O deputado estadual Dr. Vicente Caropreso (PSDB) protocolou um pedido de informações à Secretaria de Estado da Saúde (SES) cobrando a implementação do novo método de rastreamento do câncer do colo do útero, baseado em testes moleculares de DNA do Papilomavírus Humano (HPV). Diferentemente do exame de Papanicolau (citopatológico), que detecta alterações celulares já instaladas, o novo teste permite identificar a presença do vírus antes mesmo do desenvolvimento de lesões, possibilitando intervenções mais precoces e aumentando as chances de prevenção.

A tecnologia, já incorporada pelo Ministério da Saúde, substituirá gradualmente o Papanicolau e passa a integrar a Política Nacional de Enfrentamento do HPV.

 

No documento encaminhado à SES, o parlamentar solicita detalhes sobre o cronograma de implantação da nova tecnologia na rede pública estadual, incluindo etapas como capacitação de profissionais, aquisição de insumos e adequação da rede laboratorial. Dr. Vicente também questiona quais laboratórios já estão habilitados para operar o novo modelo e como será estruturado o atendimento na Atenção Primária.

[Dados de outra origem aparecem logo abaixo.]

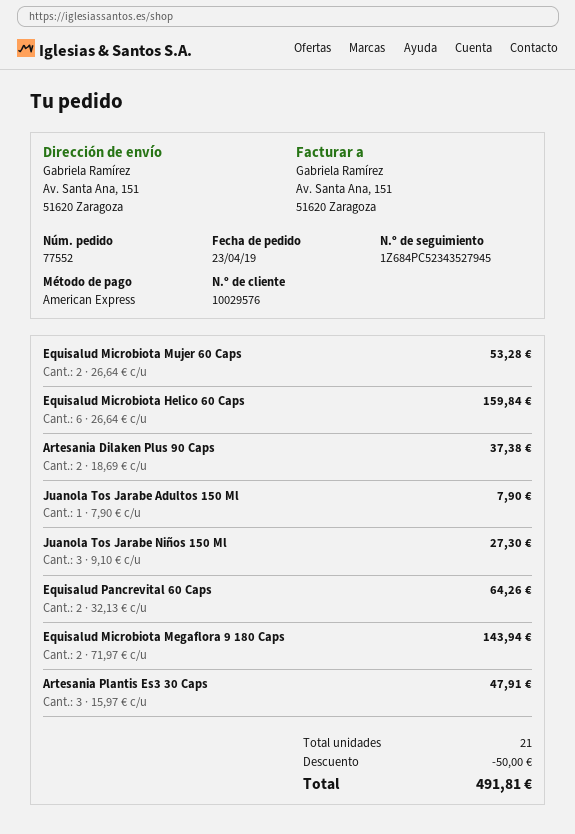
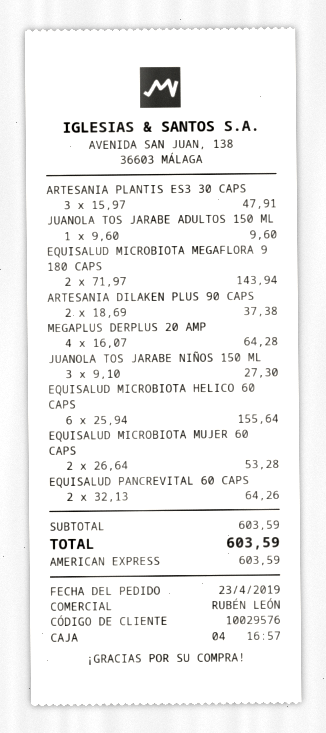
Equisalud Microbiota Helico 60 Caps: 6 x 26.64 = 159.84 -> 6 x 25.94 = 155.64
Juanola Tos Jarabe Adultos 150 Ml: 1 x 7.90 = 7.90 -> 1 x 9.60 = 9.60
MEGAPLUS DERPLUS 20 AMP: none -> 4 x 16.07 = 64.28
discount: 50.00 -> none
total: 491.81 -> 603.59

Outro ponto levantado é a integração entre a vacinação contra o HPV e as estratégias de rastreamento molecular. O deputado quer saber de que forma o Estado está articulando essas duas frentes para reduzir a incidência e a mortalidade por câncer do colo do útero.

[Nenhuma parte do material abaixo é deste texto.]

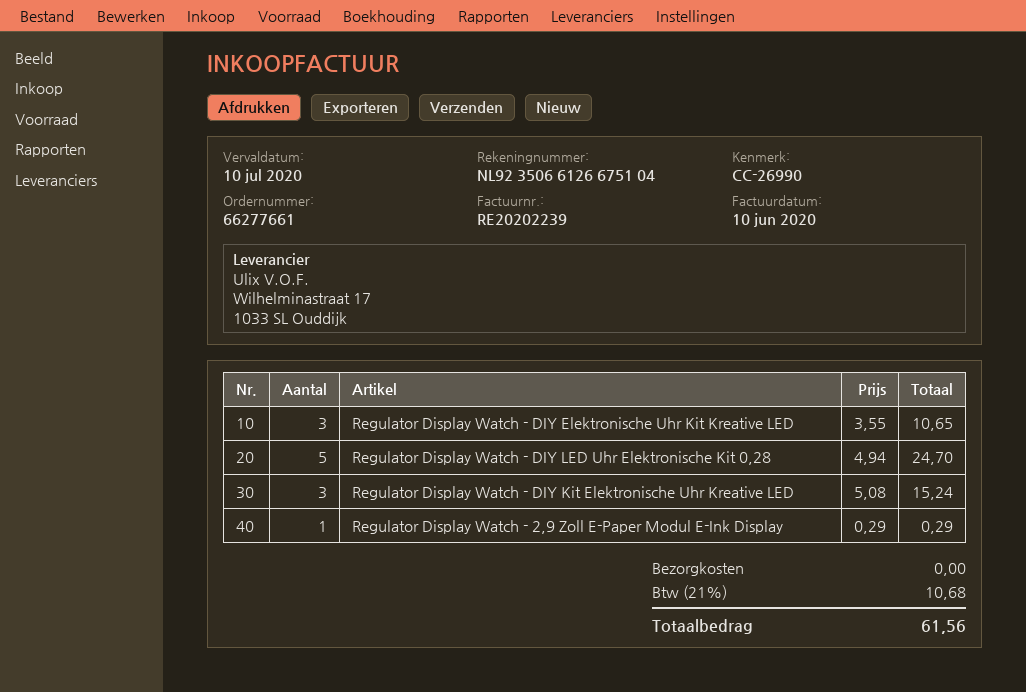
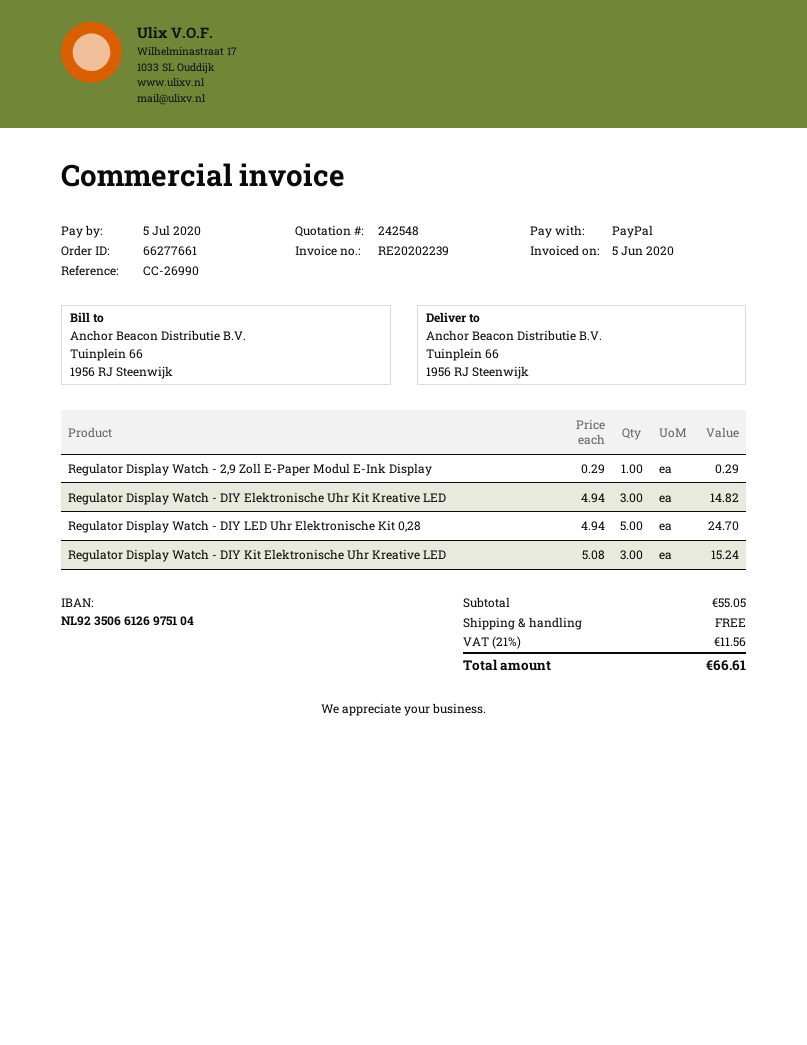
invoice date: 2020-06-10 -> 2020-06-05
due date: 2020-07-10 -> 2020-07-05
bank account: NL9235066126675104 -> NL9235066126975104
Regulator Display Watch - DIY Elektronische Uhr Kit Kreative LED: 3 x 3.55 = 10.65 -> 3 x 4.94 = 14.82
tax: 21% = 10.68 -> 21% = 11.56
total: 61.56 -> 66.61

“Estamos tratando de uma doença que pode ser erradicada com a combinação de vacina e diagnóstico de ponta”, destaca Dr. Vicente, que é médico. “A tecnologia já foi aprovada e integrada à Política Nacional de Enfrentamento do HPV. O que precisamos agora é garantir que ela saia do papel e chegue com agilidade e de forma igualitária às mulheres catarinenses.”

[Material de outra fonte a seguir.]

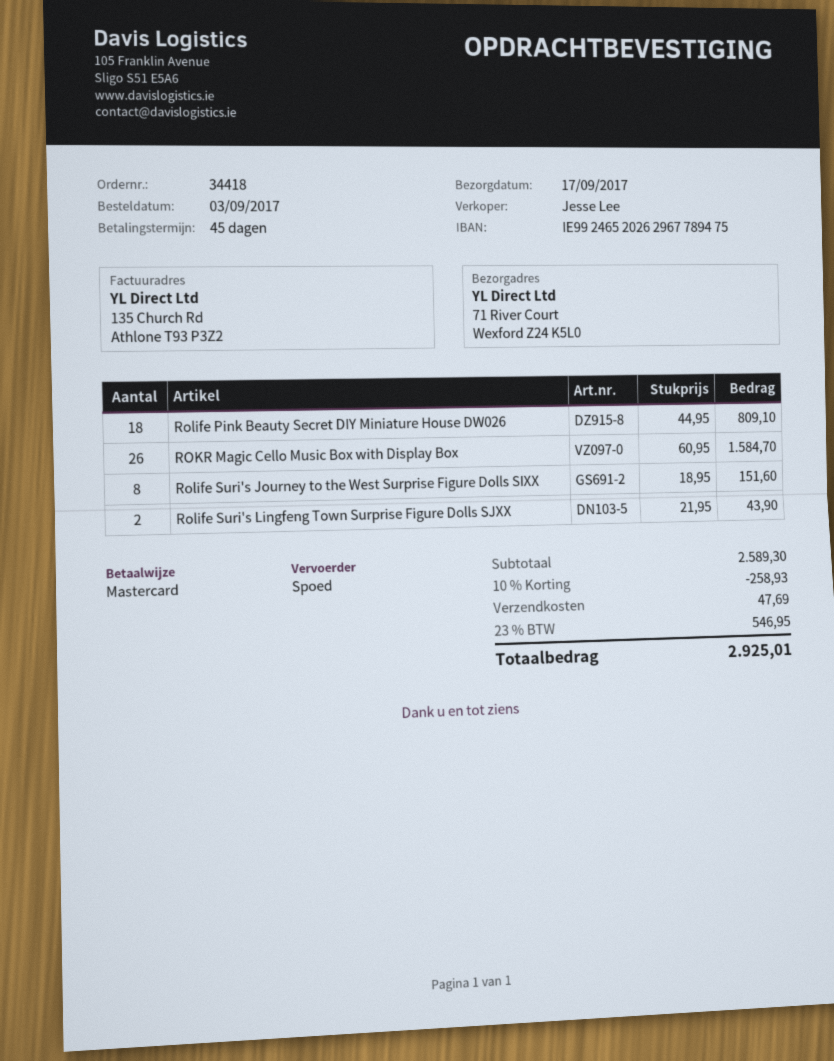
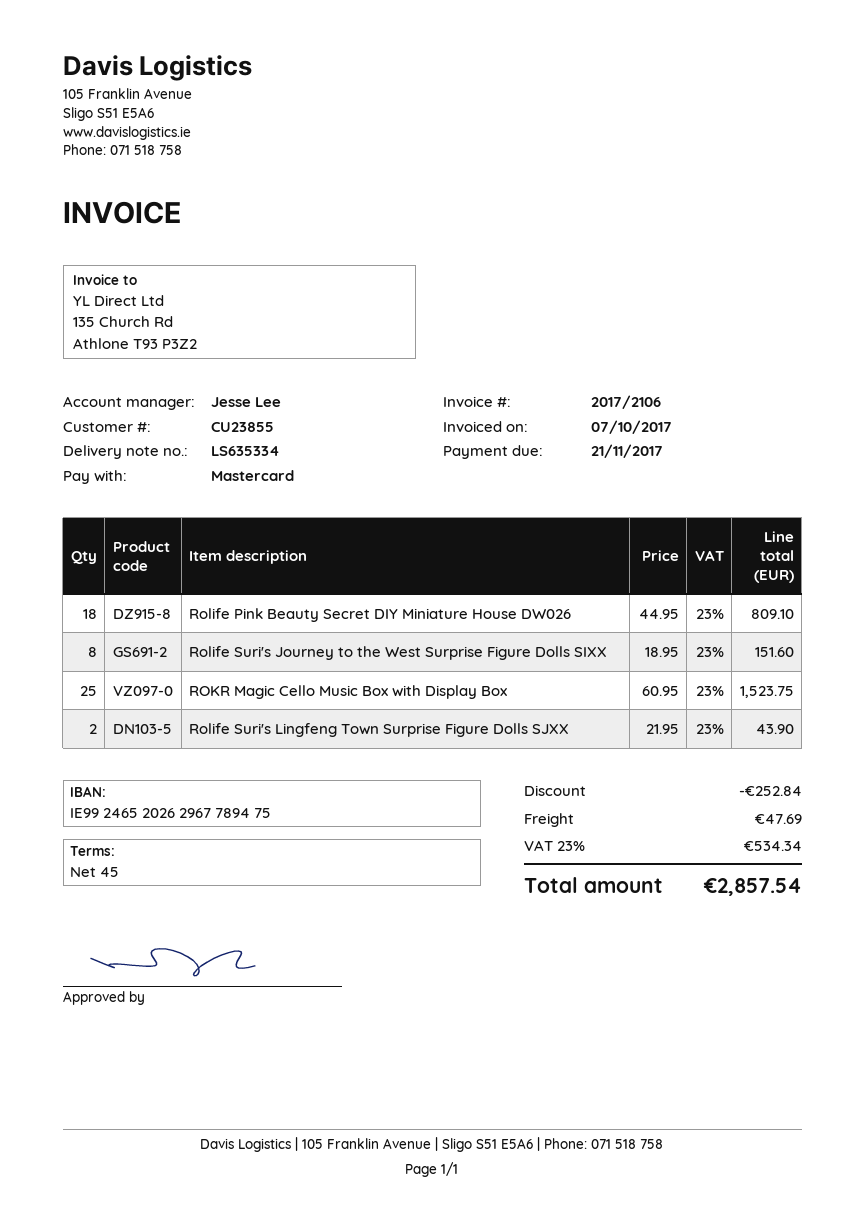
ROKR Magic Cello Music Box with Display Box: 26 x 60.95 = 1584.70 -> 25 x 60.95 = 1523.75
discount: 258.93 -> 252.84
tax: 23% = 546.95 -> 23% = 534.34
total: 2925.01 -> 2857.54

A mudança no modelo de rastreamento deve beneficiar milhares de mulheres em Santa Catarina, especialmente na faixa etária prioritária de 25 a 64 anos. O teste molecular é considerado mais sensível e preciso por identificar diretamente o DNA do HPV de alto risco, responsável pela quase totalidade dos casos de câncer do colo do útero.

A Secretaria de Estado da Saúde tem prazo regulamentar de 30 dias para responder aos questionamentos e apresentar o plano de ação para a modernização do rastreamento no estado.